There is a strong need for action now to avoid a larger ethnic conflict within the Middle East and beyond. After extensive research, the above proposal is the best method to enable a transition of governance within Iran aimed specifically at reducing ethnic conflict.

 

 

Chapter 1

General Provisions;

Autonomy of Baluchistan;

Baluchistan is autonomous during the transition and hereafter.

 

Section 2

The territory of Baluchistan;

 Baluchistan comprises the territory that historically has been Baluchistan, and the territorial waters directly adjacent to Baluchistan.

Section 3

 Institutions of the Baluchistan;

 Parliament shall represent the people of Baluchistan in matters relating to its autonomy. The administration of Baluchistan is vested in the Government of Baluchistan and the officials subordinate to it.

 

Section 4 Governor;

 The Governor shall represent the Government of Iran in Baluchistan. Governor shall be appointed by the President of the Republic: after having agreed on the matter with the Speaker of the Baluchistan Parliament.

 

 

Section 5

Baluchistan Delegation;

 The Baluchistan Delegation shall be a joint organ of Baluchistan and the State. Its composition, duties and expenses are defined.

 

Chapter 2

 

Right of domicile in Baluchistan;

The right of domicile in Baluchistan shall belong to

1)      a person who at the time of the entry into force of autonomous agreement had the rights of domicile under the Autonomy agreement; and 2) a child under 18 years of age who is a citizen of Iran and a resident of Baluchistan, provided that his father or mother has the right of domicile.

 

 

Section 7

Right of domicile on application

 The power to grant the right of domicile is vested in the Government of Baluchistan.

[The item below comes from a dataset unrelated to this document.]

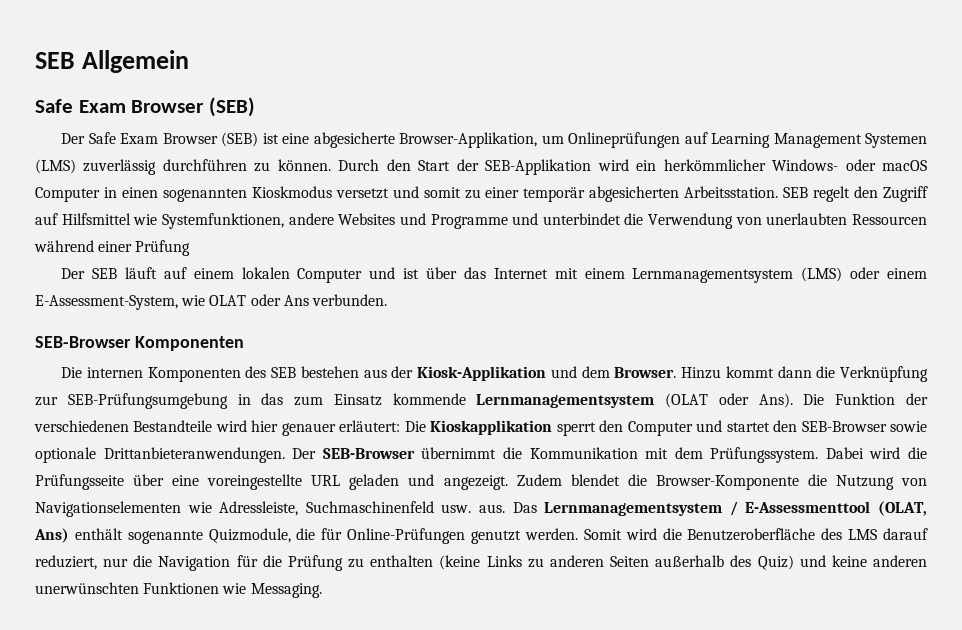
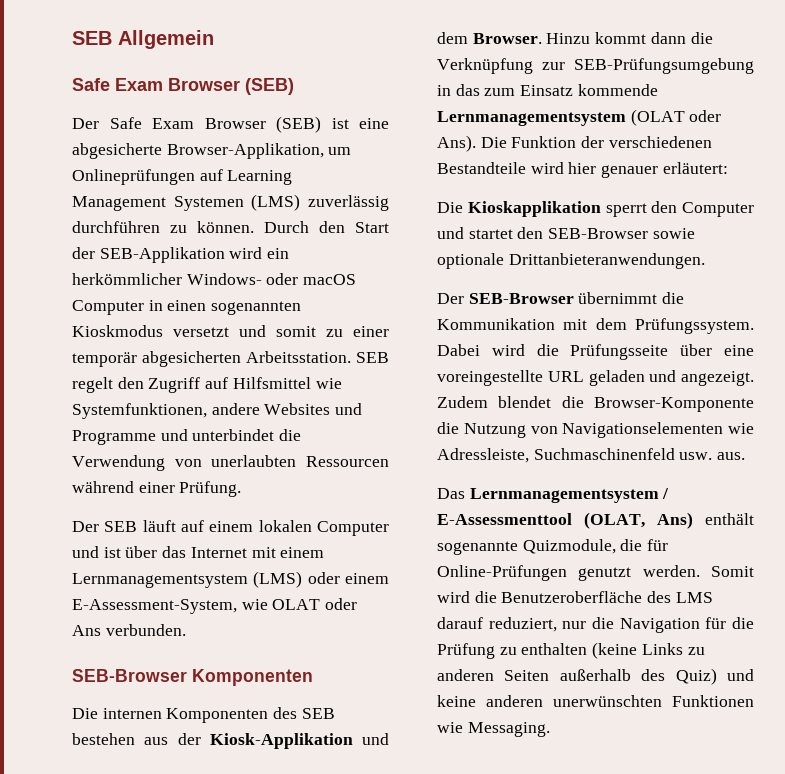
[135,240,191,256] Prüfung -> [179,481,242,497] Prüfung.
(401, 426) none -> (728, 168) //
(285, 455) none -> (705, 261) //
(506, 508) none -> (746, 456) //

Unless there are persuasive reasons for not granting the right of domicile, it shall be granted on application to a citizen of Iran

1) Who has taken up residence in Baluchistan;

2) Who has been habitually resident in Baluchistan for at least five years without interruption;

 An,  3) who is satisfactorily proficient in the Baluchi language.

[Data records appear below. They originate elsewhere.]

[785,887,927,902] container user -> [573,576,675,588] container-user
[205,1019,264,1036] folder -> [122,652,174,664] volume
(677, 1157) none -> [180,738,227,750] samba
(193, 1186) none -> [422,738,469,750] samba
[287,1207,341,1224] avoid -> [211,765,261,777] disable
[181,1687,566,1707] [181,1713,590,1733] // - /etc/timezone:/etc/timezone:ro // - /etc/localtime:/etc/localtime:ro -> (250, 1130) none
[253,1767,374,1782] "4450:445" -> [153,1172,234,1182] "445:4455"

 The right of domicile may also be granted to a person who does not fulfil the requirements for a specific reason.

 

Section 8

Forfeiture of the right of domicile,

A person who forfeits the citizenship of Iran shall likewise forfeit the right of domicile.

The forfeiture persons with the right of domicile in Baluchistan may temporarily move their residence from Baluchistan shall be as provided by an Act of Baluchistan.

 

 

Section 9

 Participation in elections and eligibility for office only a person with the right of domicile may participate in the elections of the Baluchistan Parliament, the municipal councils and the other positions of trust in Baluchistan and municipal administration. Only a person with the right of domicile shall be eligible for positions of trust.


Section 10

Right to acquire real property

The limitations on the right to acquire real property or property of a similar nature in Baluchistan with full legal title shall be provided by an Act on the Acquisition of Real Property in Baluchistan. The limitations shall not apply to a person with the right of domicile.

 

Section 11

Right of trade

 

The right of a person, without the right of domiciles, to exercise a trade or profession in Baluchistan for personal gain may be limited.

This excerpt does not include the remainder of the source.